Web page revision data

※

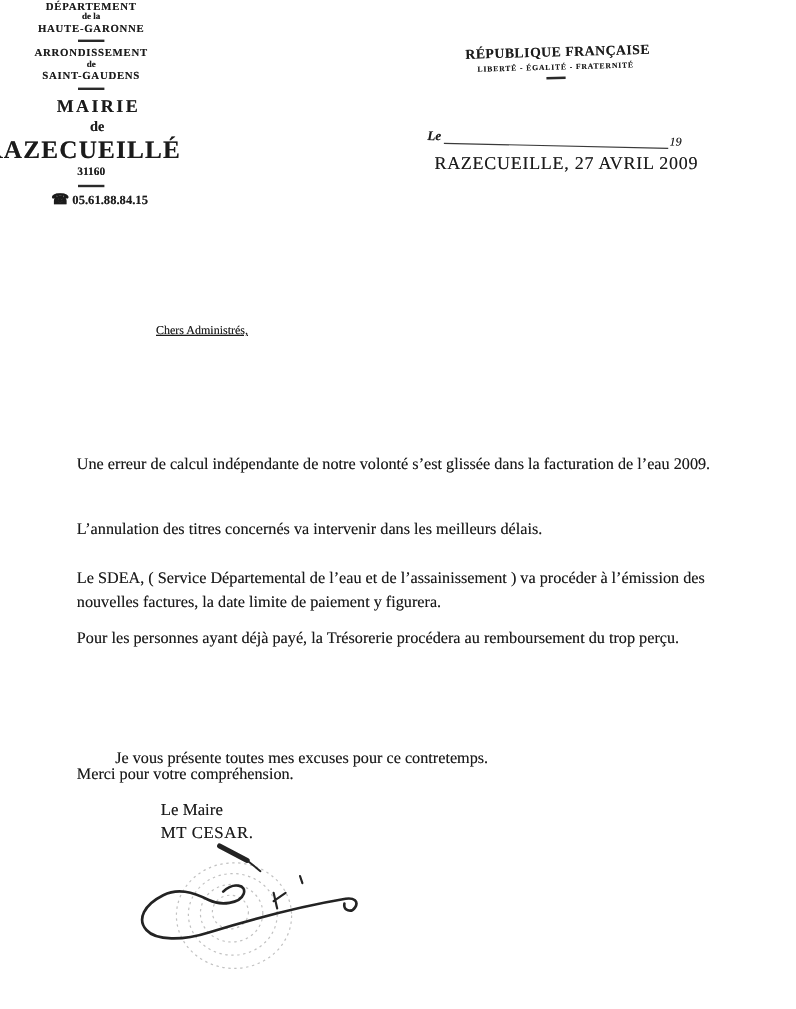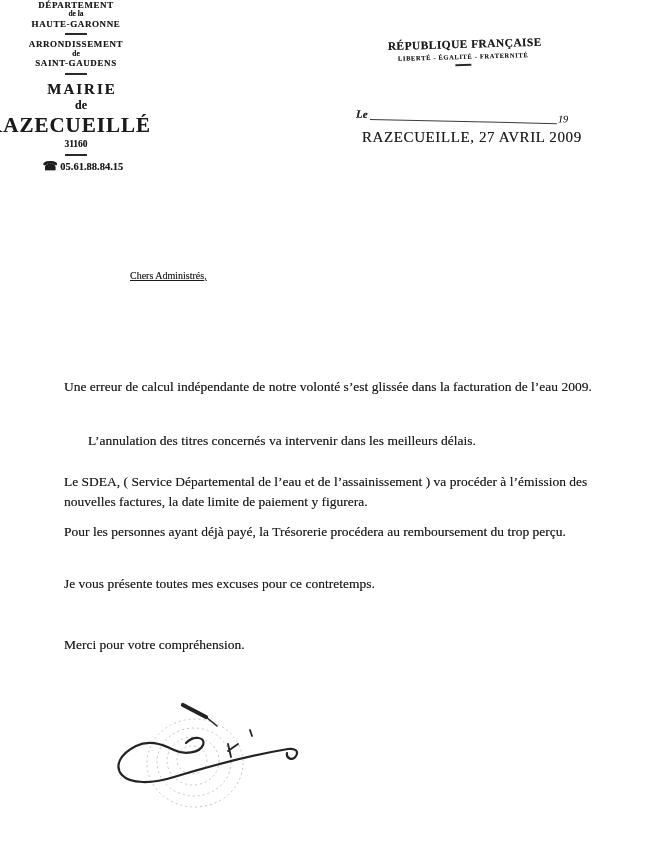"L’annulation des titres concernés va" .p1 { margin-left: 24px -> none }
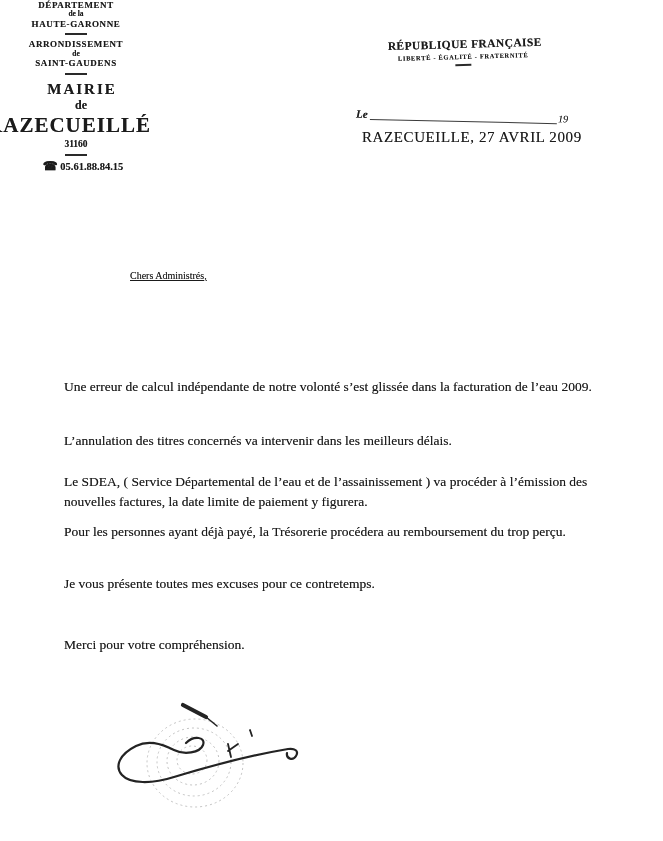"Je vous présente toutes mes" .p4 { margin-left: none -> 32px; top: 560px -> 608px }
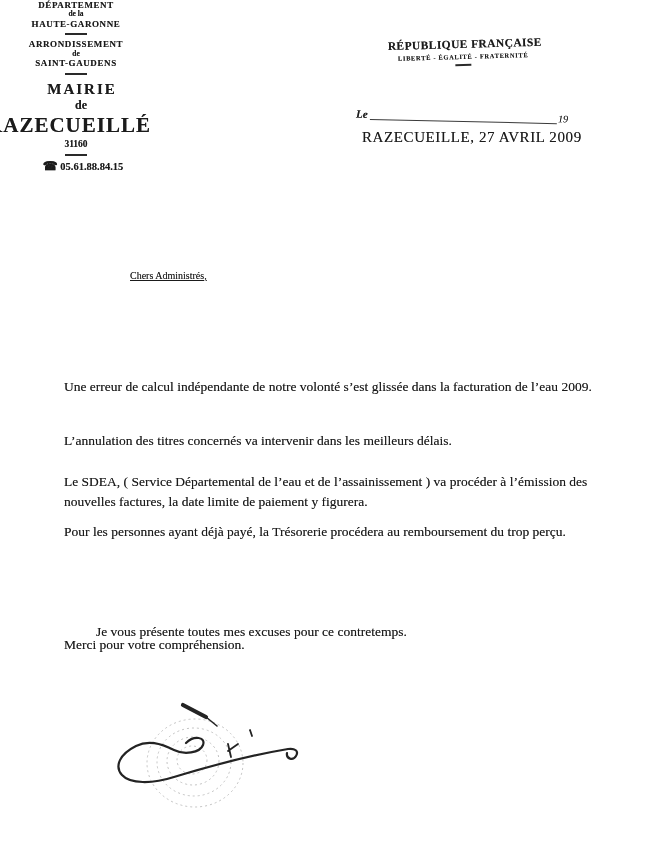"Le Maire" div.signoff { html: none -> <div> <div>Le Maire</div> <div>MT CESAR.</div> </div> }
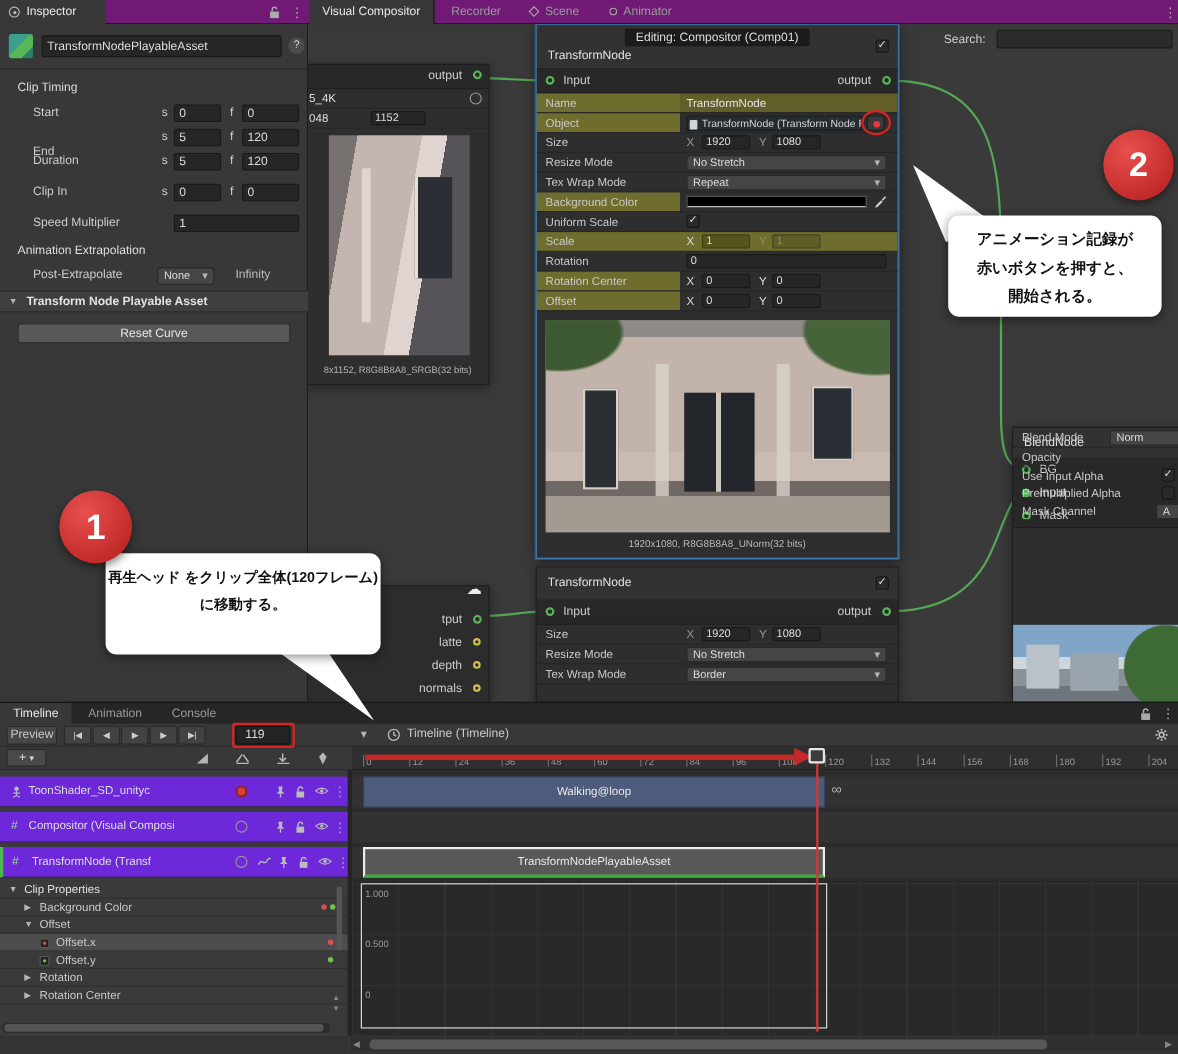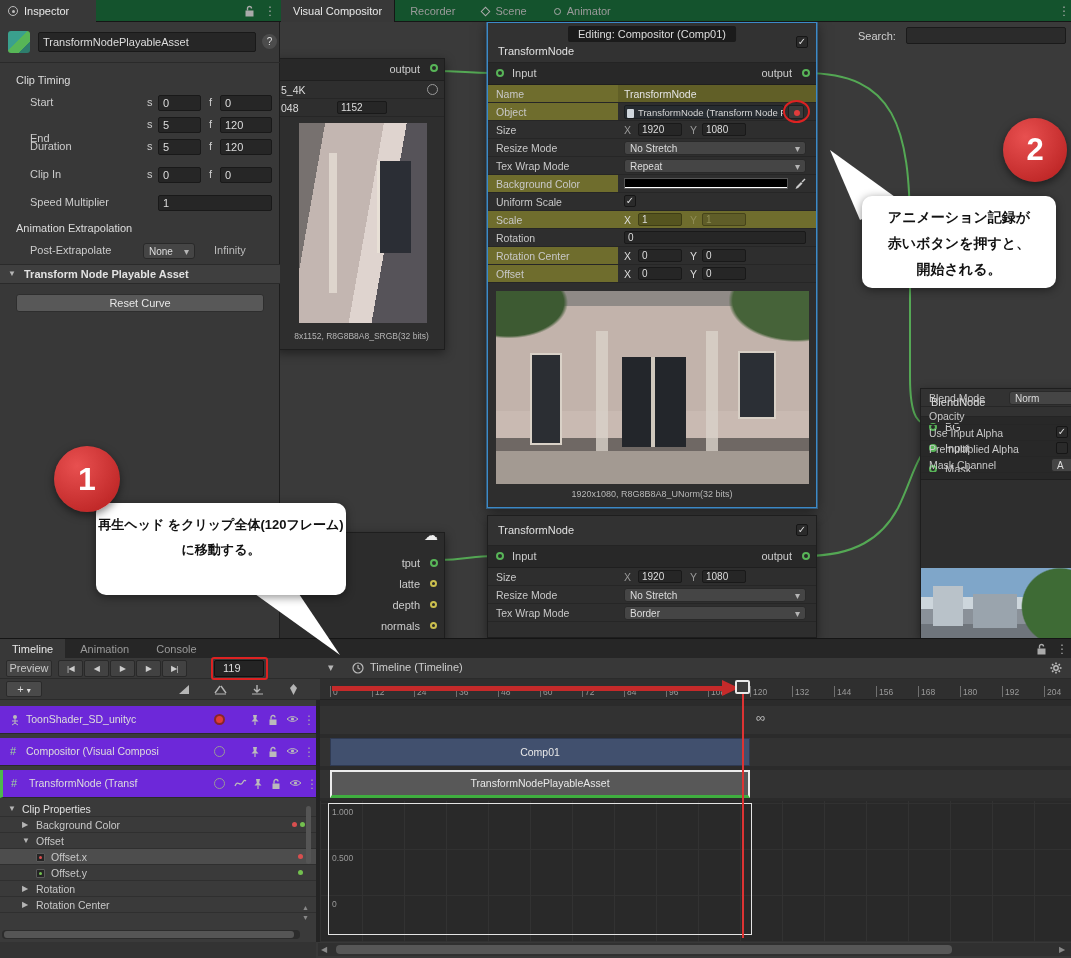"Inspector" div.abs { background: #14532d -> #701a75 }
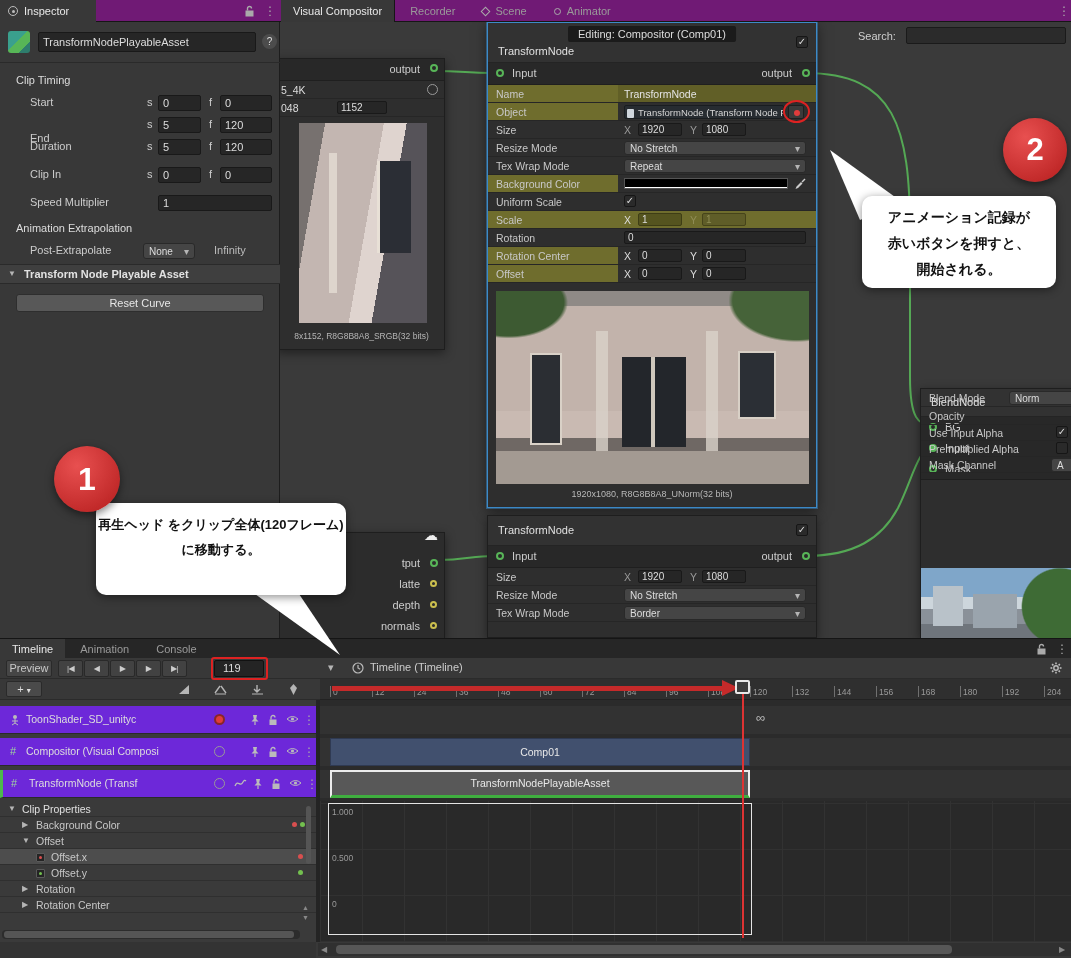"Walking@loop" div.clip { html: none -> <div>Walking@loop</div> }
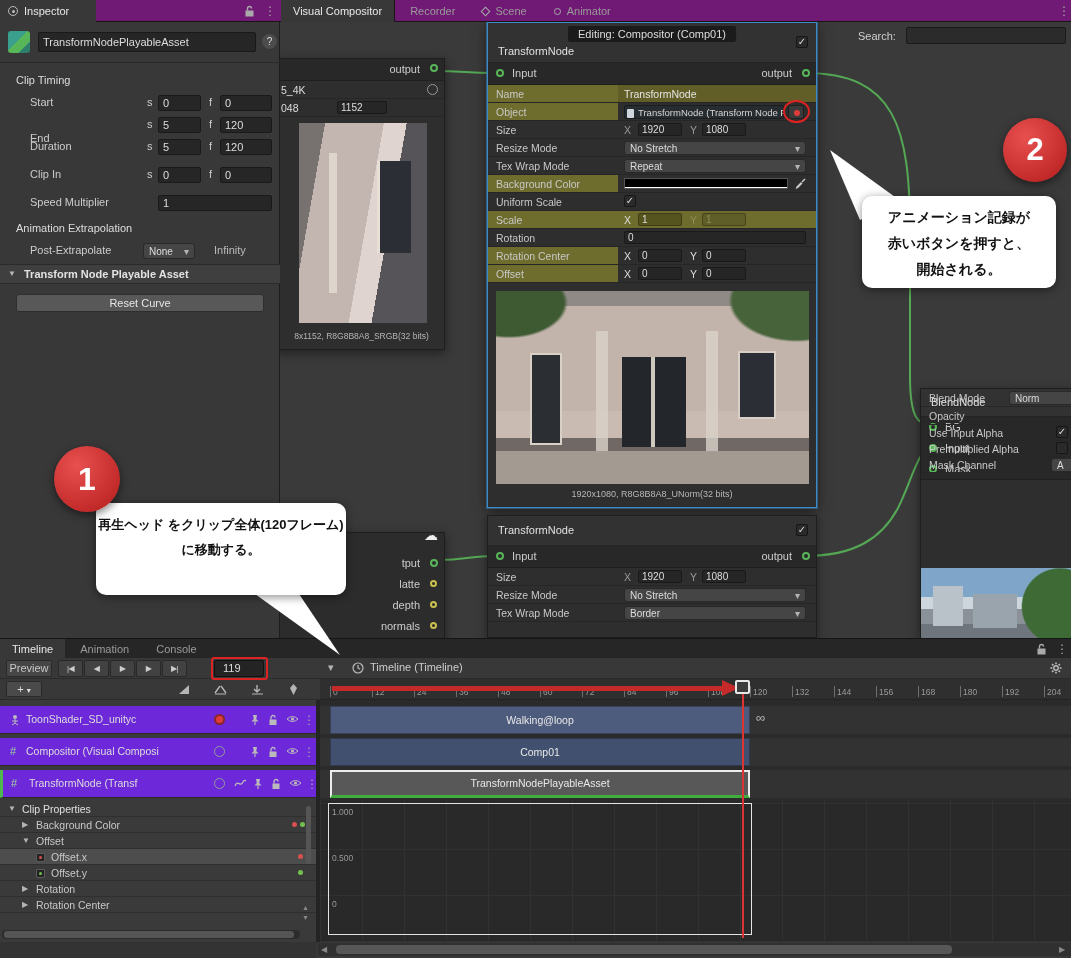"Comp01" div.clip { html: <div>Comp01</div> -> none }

※

- [Task goal]
An exact reproduction of all the records is required, with no pictures included.

- [Response]
"L’annulation des titres concernés va" .p1 { margin-left: 24px -> none }
"Je vous présente toutes mes" .p4 { margin-left: none -> 32px; top: 560px -> 608px }
"Le Maire" div.signoff { html: none -> <div> <div>Le Maire</div> <div>MT CESAR.</div> </div> }
"Inspector" div.abs { background: #14532d -> #701a75 }
"Walking@loop" div.clip { html: none -> <div>Walking@loop</div> }
"Comp01" div.clip { html: <div>Comp01</div> -> none }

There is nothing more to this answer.